Olga’s viciousness is signposted all the way through. The reader sees, far more than Lara, the plotting and planning, the angry manipulations, the way her fingers itch to give a smack. She is venomous towards Sophie’s friends, her brother, the ex-wife’s ‘no-tits, no-hair girlfriend’. She volunteers at the local church to serve Christmas Day dinner for the lonely and the poor, but as soon as she receives an invitation to spend Christmas with Lara and her family, friends and their hangers-on, her shallow altruism falls away: ‘After I met Lara I realised I was too good for those drunken winos at the church.’ Through these galling, self-justifying asides, Fenster takes us further into the character of Olga, revealing the unfathomable depth of hurt and rage that deepens the gulf between her and the other characters, and the extent of her own self-delusion.
It makes for compelling reading. Like the alcohol-addled Rachel in Paula Hawkins’ 2015 thriller, The Girl on the Train, Olga is an unreliable narrator who draws the reader into a recognisably flawed worldview. There is a parallel, also, to Jed in Ian McEwan’s Enduring Love—Jed’s obsessive fixation on Joe, a man he barely knows outside a chance encounter, is framed as an instance of a de Clérambault’s Syndrome, also known as erotomania, a pathological disorder marked by the delusional belief that one is loved by another person, regardless of the lack of reciprocation. But unlike Rachel, Olga is reliably unreliable—we are left with little doubt as to the untrustworthiness of her account. And unlike Jed in Enduring Love, Olga is the sole narrator. Fenster uses this perspective to excellent purpose. The descriptions of Olga’s attempts to track Lara’s movements are masterful in their nonchalance—the way she lies in bed listening to Lara’s footsteps upstairs, for example, or gate-crashes her meet-up with ‘the girls’. In making us privy to the extent to which Olga stage-crafts her obsessiveness, Fenster successfully, uncomfortably aligns us as readers with her character, pulling us into that dark, tight space. But limiting the perspective to one deeply flawed character comes at a cost. Our insight into the other characters remains veiled, leaving the reader unsure as to the extent of their insight and surprised by their seemingly naïve trust. When does Lara begin to suspect Olga is not the kindly neighbour she seems? Why does the brother persist in trying to get his nasty sister onside? Why does Sophie turn to a woman clearly despised by her friends?
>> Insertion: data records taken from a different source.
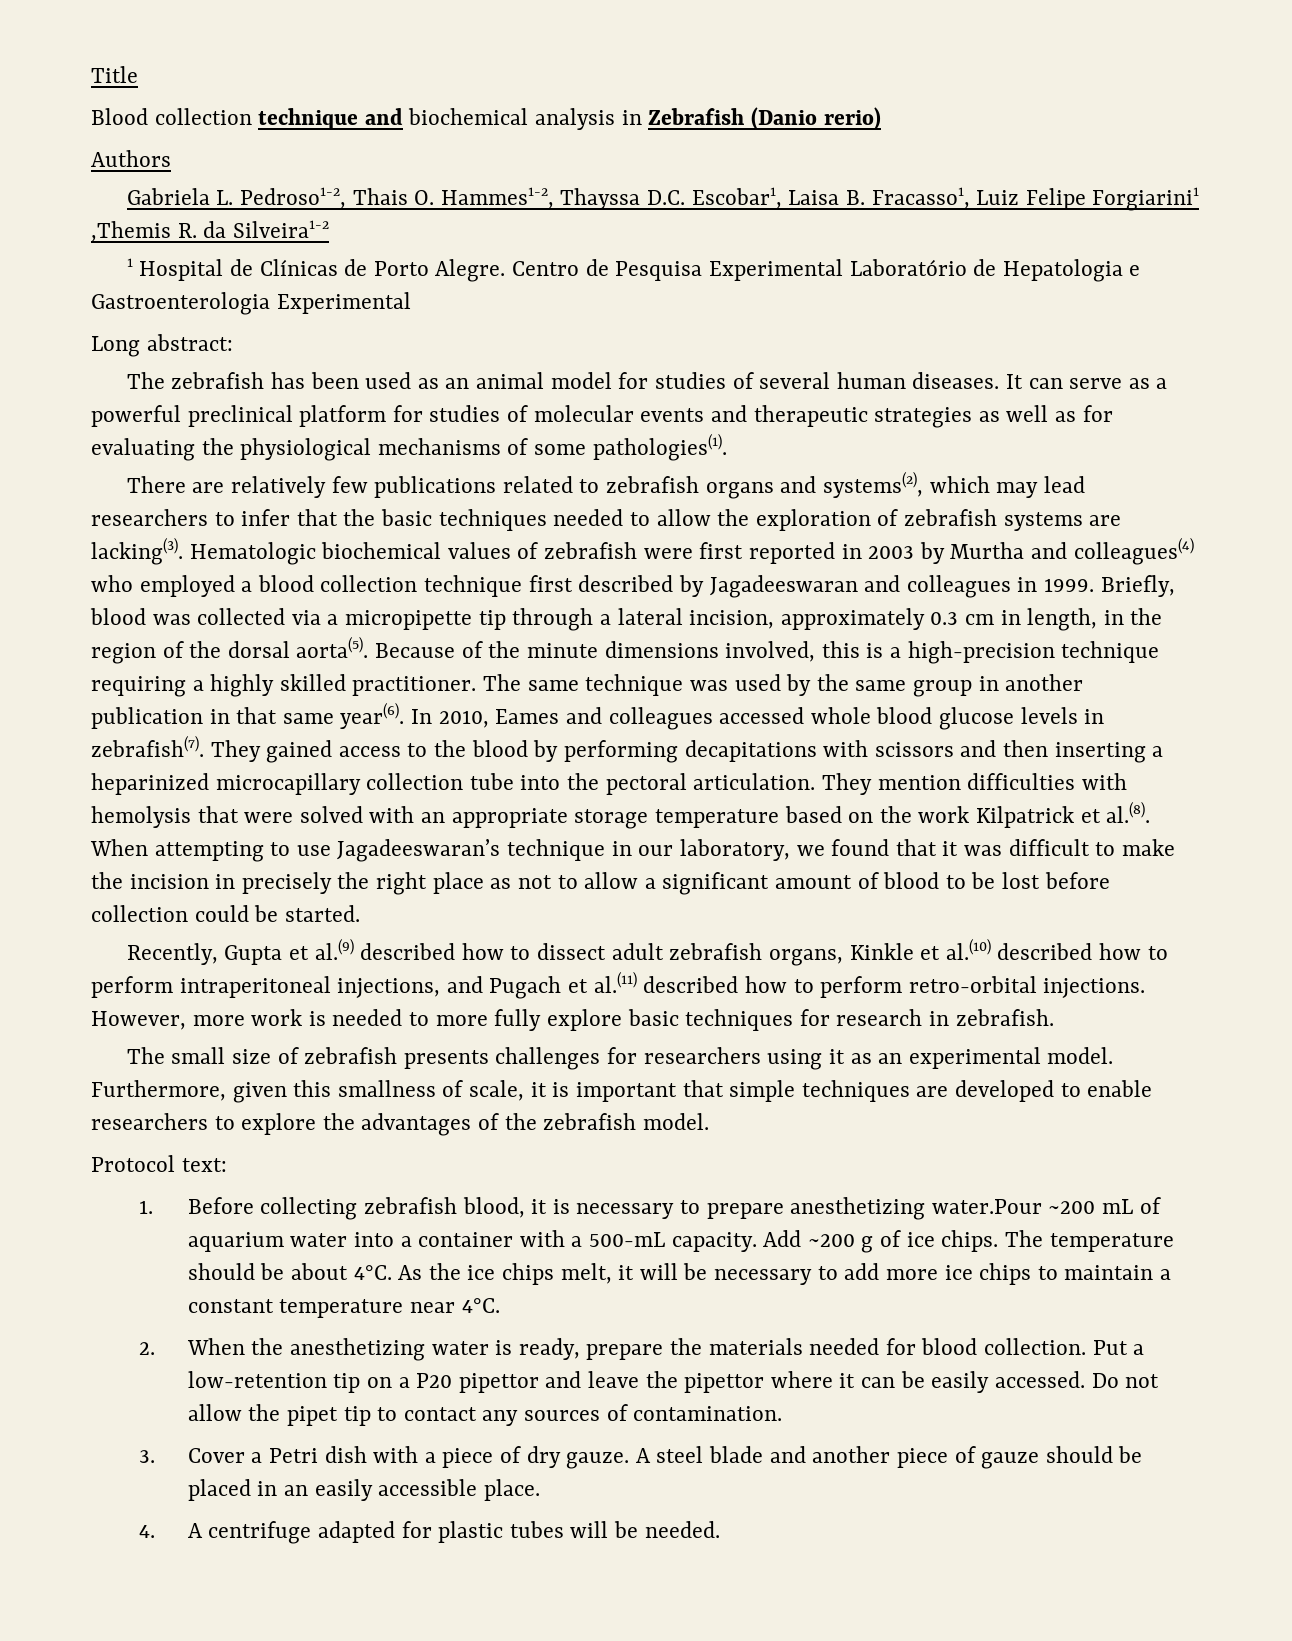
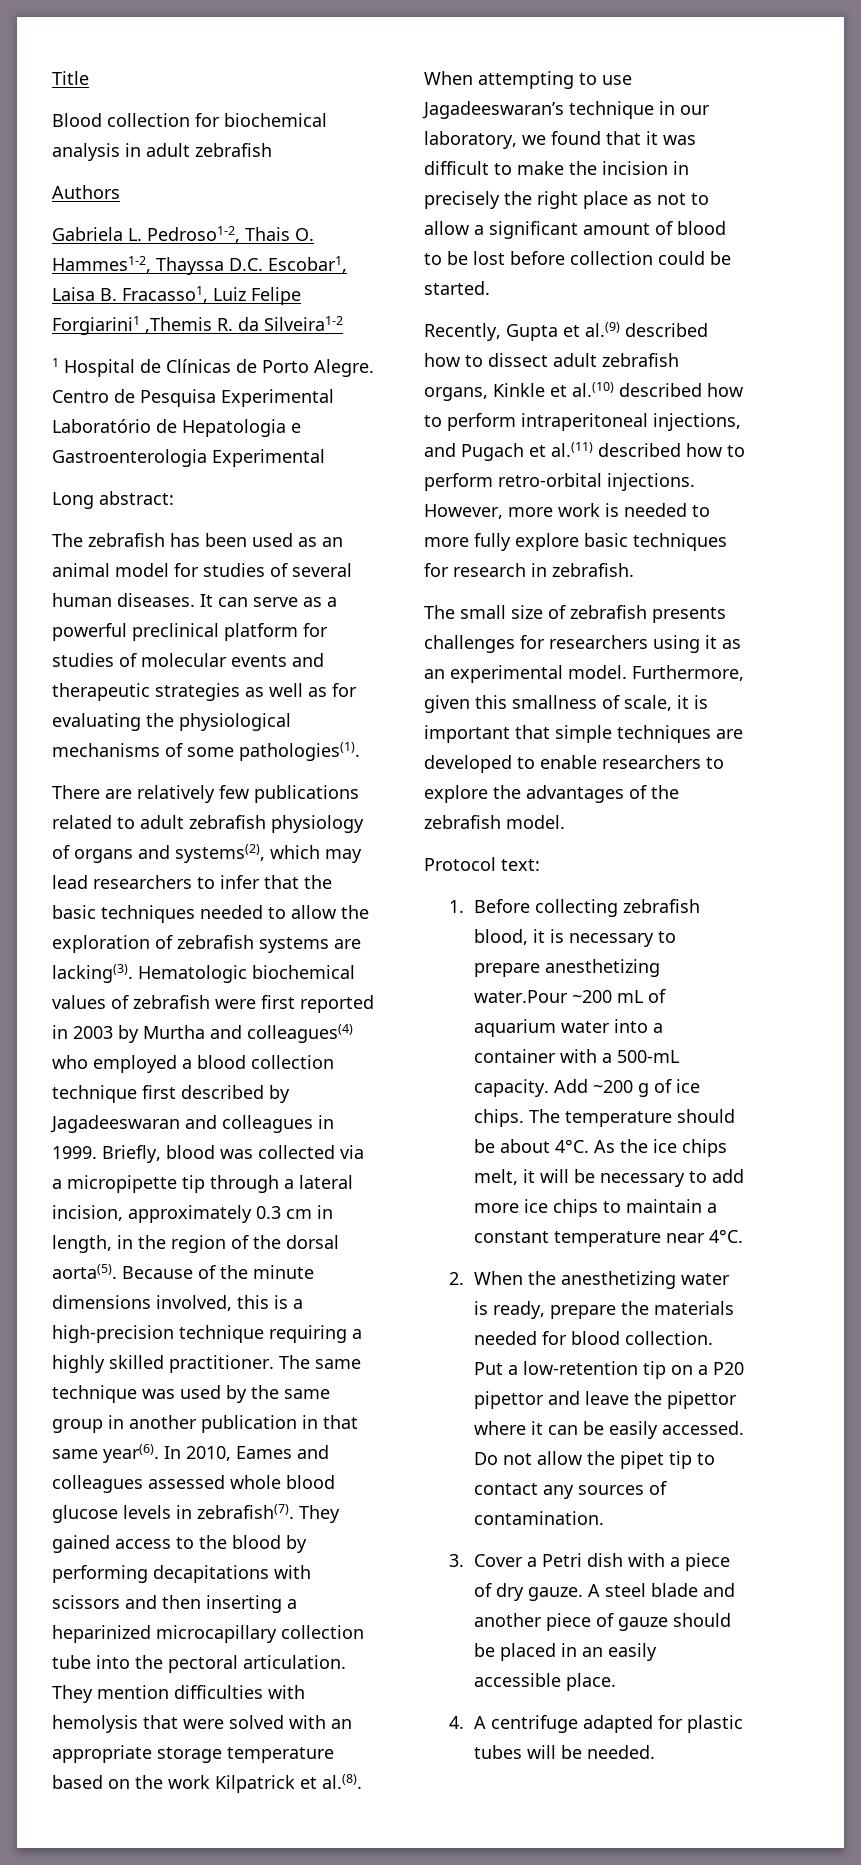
- Blood collection technique and biochemical analysis in Zebrafish (Danio rerio)
+ Blood collection for biochemical analysis in adult zebrafish
- There are relatively few publications related to zebrafish organs and systems(2), which may lead researchers to infer that the basic techniques needed to allow the exploration of zebrafish systems are lacking(3).
+ There are relatively few publications related to adult zebrafish physiology of organs and systems(2), which may lead researchers to infer that the basic techniques needed to allow the exploration of zebrafish systems are lacking(3).
- In 2010, Eames and colleagues accessed whole blood glucose levels in zebrafish(7).
+ In 2010, Eames and colleagues assessed whole blood glucose levels in zebrafish(7).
Blinded by Olga’s ferocious paranoia, these aspects of the book, all relevant to the shocking final act, remain, frustratingly, a mystery.
Even so, Fenster builds a knife-edge tension that is as compulsive as it is alarming.
SALLY BLUNDELL is a freelance journalist and writer in Ōtautahi Christchurch. She holds a PhD from the University of Canterbury. She was books and culture editor for the NZ Listener and a judge (fiction) in the Ockham New Zealand Book Awards. She was awarded MPA journalist of the year in 2020. Her recent book, Ravenscar House: A biography (Canterbury University Press), explores the story behind a new purpose-built house museum in Ōtautahi Christchurch.